My Colombian Television Debut

Went for a walk today. Made my ankle blister bleed again, and got on Colombian television.

We found a flyer in town for a desert garden that advertised a labyrinth, medicine wheel, and a variety of unknown Spanish vocabulary that sounded enticing anyway. So this afternoon after changing hostels, eating lunch in one of the most gorgeous inner courtyards I have ever seen, and doing some laundry in the hotel sink (sh! Don’t tell them!) we started walking.

It was a nice walk, with a great view down over the valley and up onto the slopes of the Cordillera Oriental of the Andes. I didn’t think a picture would do it justice, but stepped over to take one anyway, avoiding the little group of people in a white minivan who were mounting a rather impressive camera of their own.

I took my picture and K and I started walking again, only to be stopped a few steps later by a lady from the group running up and asking if we were tourists, and if so, where were we headed. The Pozos Azules? (Blue wells/waterholes/ponds.)

She explained that she was working as a local liaison with a camera crew filming a sort of Colombia documentary aiming to advertise the country to its own inhabitants and expats living abroad. Would we like to be in it?

The director asked us to walk up the road again, this time on film. Okeydokey, sounds fun!
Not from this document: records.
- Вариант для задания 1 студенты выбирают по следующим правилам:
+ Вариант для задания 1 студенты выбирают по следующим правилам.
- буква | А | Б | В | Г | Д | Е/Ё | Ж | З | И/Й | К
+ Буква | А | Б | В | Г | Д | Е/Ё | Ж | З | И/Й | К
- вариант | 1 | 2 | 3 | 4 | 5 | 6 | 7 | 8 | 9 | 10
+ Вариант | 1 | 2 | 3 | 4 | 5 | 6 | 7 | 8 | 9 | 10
There happened to be a military checkpoint right there, two babyfaced young men with assault rifles, and the liaison suggested that if they were trying to improve Colombia’s image, putting 18 year olds with automatic weapons in the shot might not be the best approach. “No offense, guys.”

We walked up the road. Then again, slower, straight at the camera and passing to either side. Classy.

Then they taped a mic up under my shirt and asked me what I thought of Colombia and Villa de Leyva, and why. In Spanish please. A little harder, but also fun.

Then they drove us to the Pozos Azules, and filmed us walking up to a vantage point, K taking a picture, and asked her what she thought of the area. It was awesome watching her negotiate away from having to answer in Spanish, then answering with the camera and crew standing around her. The poor sound guy looked like he was going to have an aneurism when he had to clip the microphone onto the neckline of her dress.

Then it was down to the water itself, where they asked K again how she felt about the area. Next was my turn, sitting on the embankment, asked what I thought about the area and the water, then if I felt Colombia was unsafe and how I felt about that.

These two questions caught me off guard. To the first I said I thought it was beautiful, that we had similar places (in the US) but that I liked that there was no pollution there. In doing so I made up a new Spanish word for pollution. Oops.

Then for the security question I said we have never felt unsafe, and have met a lot of very friendly and helpful Colombians, but that we did take it into account, for example by avoiding long or overnight bus trips. As I said that the director’s face fell. Sorry mate, gotta tell the truth, you don’t turn around a country’s entire image in 8 years. He was a purist though, and no second chances or preparation, just honest reactions.

The director said he’d email me the link when it’s ready and tell me when it’ll be televised. I’ll try to link it here.

The Pozo Azul, beautiful even though it’s actually just a man-made reservoir. (Sssh! That’s a secret!)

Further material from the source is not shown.